(Structured diff data)
┌────────

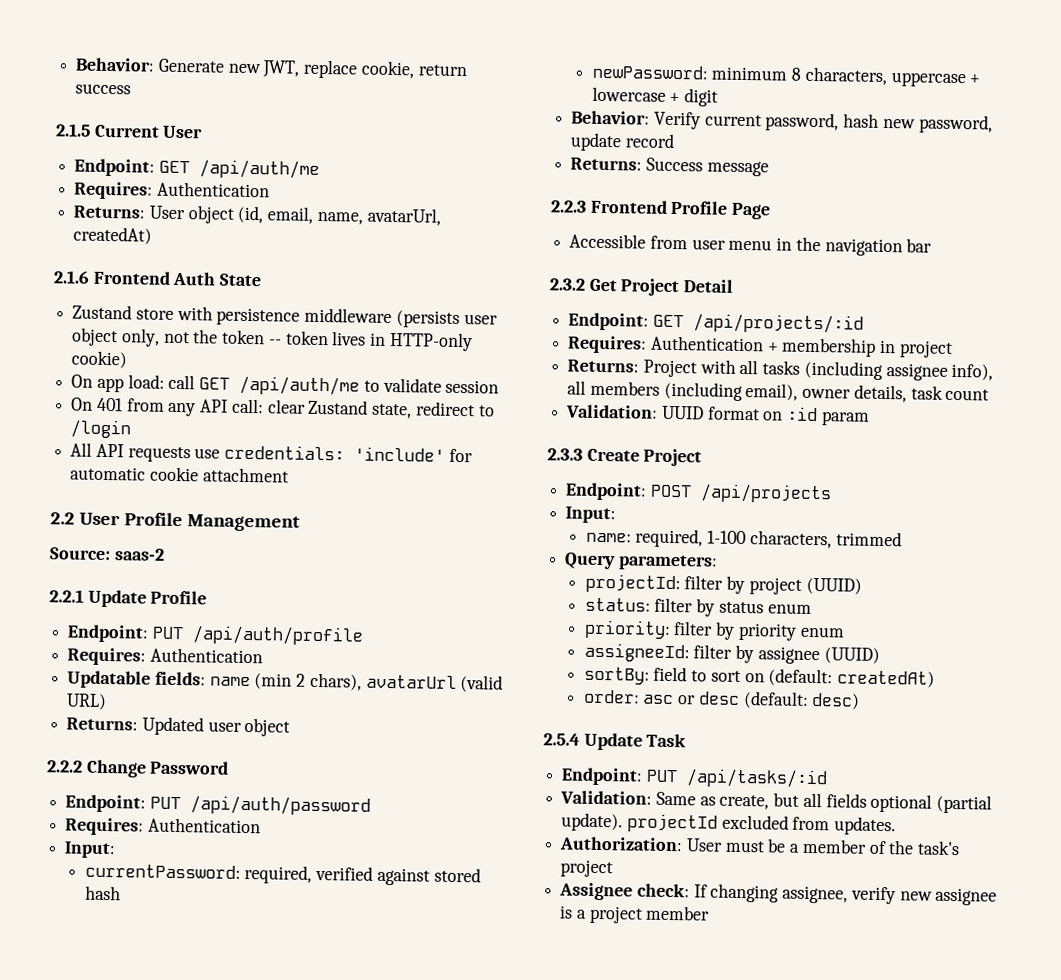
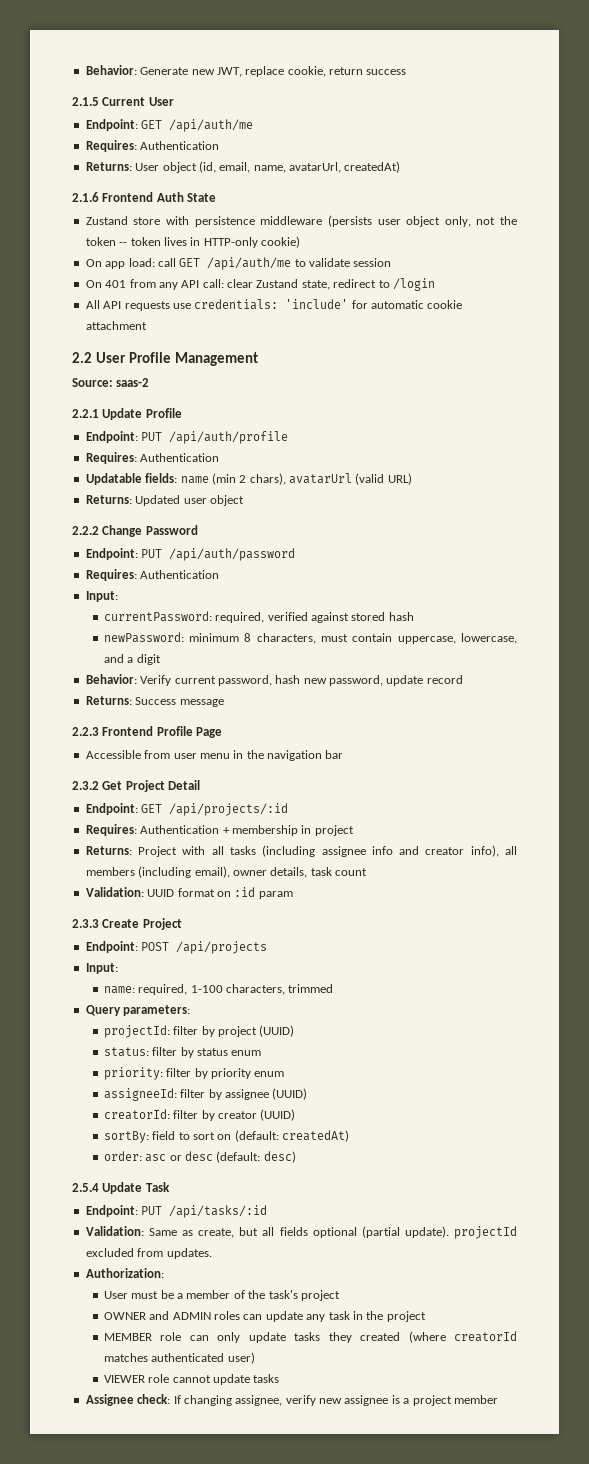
- newPassword: minimum 8 characters, uppercase + lowercase + digit
+ newPassword: minimum 8 characters, must contain uppercase, lowercase, and a digit
- Returns: Project with all tasks (including assignee info), all members (including email), owner details, task count
+ Returns: Project with all tasks (including assignee info and creator info), all members (including email), owner details, task count
+ creatorId: filter by creator (UUID)
- Authorization: User must be a member of the task's project
+ Authorization:
+ User must be a member of the task's project
+ OWNER and ADMIN roles can update any task in the project
+ MEMBER role can only update tasks they created (where creatorId matches authenticated user)
+ VIEWER role cannot update tasks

└────────

Required action ->
Copy out nothing but the lines from the beginning of the records through the one that contains "- Returns: Project". Skip the pictures.

Worked solution ->
- newPassword: minimum 8 characters, uppercase + lowercase + digit
+ newPassword: minimum 8 characters, must contain uppercase, lowercase, and a digit
- Returns: Project with all tasks (including assignee info), all members (including email), owner details, task count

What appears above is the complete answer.